Asimismo, se hace ver que por muy tendentes al bestialismo —Jim practicaba el chamanismo celta como religión— que fueran algunas exhibiciones del concierto de Miami, como el hecho de mostrar un cordero y hablar de practicarle zoofilia por alguna frase provocativa de más, estas resultaron mínimas respecto a las realizadas por ejemplo en Nueva York, donde el protagonista participó en las fiestas de Andy Warhol, conoció a escritores de la talla misógina y misántropa de Norman Mailer…
Reguera, a quién conocemos también por su dilatada experiencia como crítico de cine, consigue aquí también hacer periodismo musical cuando nos habla de cómo las primeras maquetas enviadas a las discográficas de Los Ángeles, ciudad donde Jim estudiaba cine en la UCLA compartiendo aula con Coppola, no sonaban desde canciones como Go Insane, más que como un despropósito en todos los sentidos. También se nos hace ver cómo el protagonista era ante todo un poeta que siempre tenía un libro entre las manos, ya fuera de Rimbaud o Baudelaire para inspirarse, que era más por consejo de su manager, un seguidor del Living Theater londinense, de donde sacó ideas para sus performances en directo.
Anécdotas como la del guardia de seguridad que protege en cada nuevo concierto a Jim y su grupo, quitándole de en medio a las groupies más pesadas, y prometiéndose ambos larga vida como amigos, humanizan de un mismo modo a un personaje que siempre nos llegó desde, por y para o maldito. Casado con Pamela Courson, heroinómana, y amigo asimismo de la cineasta Agnès Varda —ambas personas formaron parte de las únicas cinco o seis que acudieron a su entierro en París— tenía pensado donar a parte de su familia los 400.000 dólares que aún le quedaban.
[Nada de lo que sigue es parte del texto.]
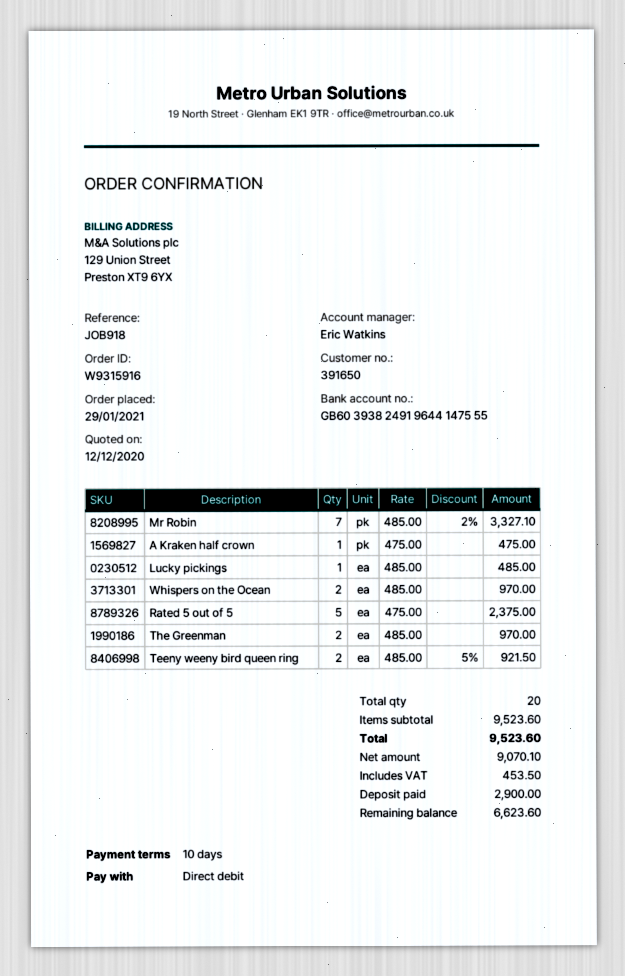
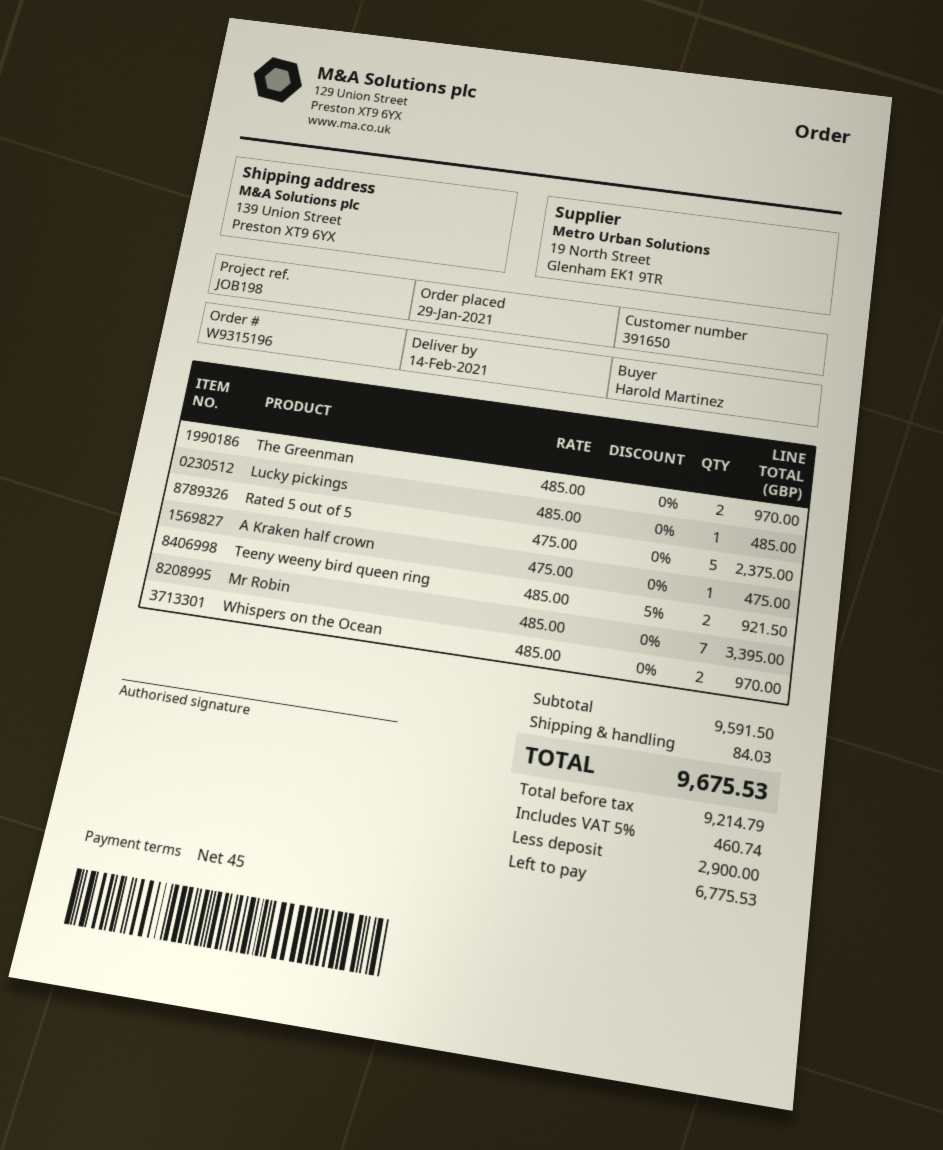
order number: W9315916 -> W9315196
payment terms: 10 days -> 45 days
reference: JOB918 -> JOB198
Mr Robin: 7 x 485.00 - 2% = 3327.10 -> 7 x 485.00 = 3395.00
subtotal: 9523.60 -> 9591.50
shipping: none -> 84.03
net: 9070.10 -> 9214.79
tax: 453.50 -> 460.74
total: 9523.60 -> 9675.53
balance: 6623.60 -> 6775.53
También se insiste en que no se sabe si su fallecimiento fue provocado por la heroína, o por una mezcla de alcohol, cocaína y somníferos, versión que se hizo popular antes de que fuese en una bañera donde encontrasen su cuerpo muerto por aparentes causas naturales.
Sus restos, que descansan por voluntad del finado en el cementerio de Père Lachaise son visitados con honores por legiones de fans cada de 3 de julio en verano —fecha de su defunción— y el 8 de diciembre —nacimiento—. Parte asimismo Reguera, y esto se ve sobre todo en los iniciales rechazos por parte de las discográficas, de la misma imagen que Stone a la hora de armar su película, y es el mostrar la imagen de dos niños mirando hacia la nada por la luna trasera del coche familiar —uno de ellos por supuesto es Jim, de cara más redonda— mientras suena la inolvidable Riders on the Storm, lo que acaban de ver, parece decirnos, no tiene precio.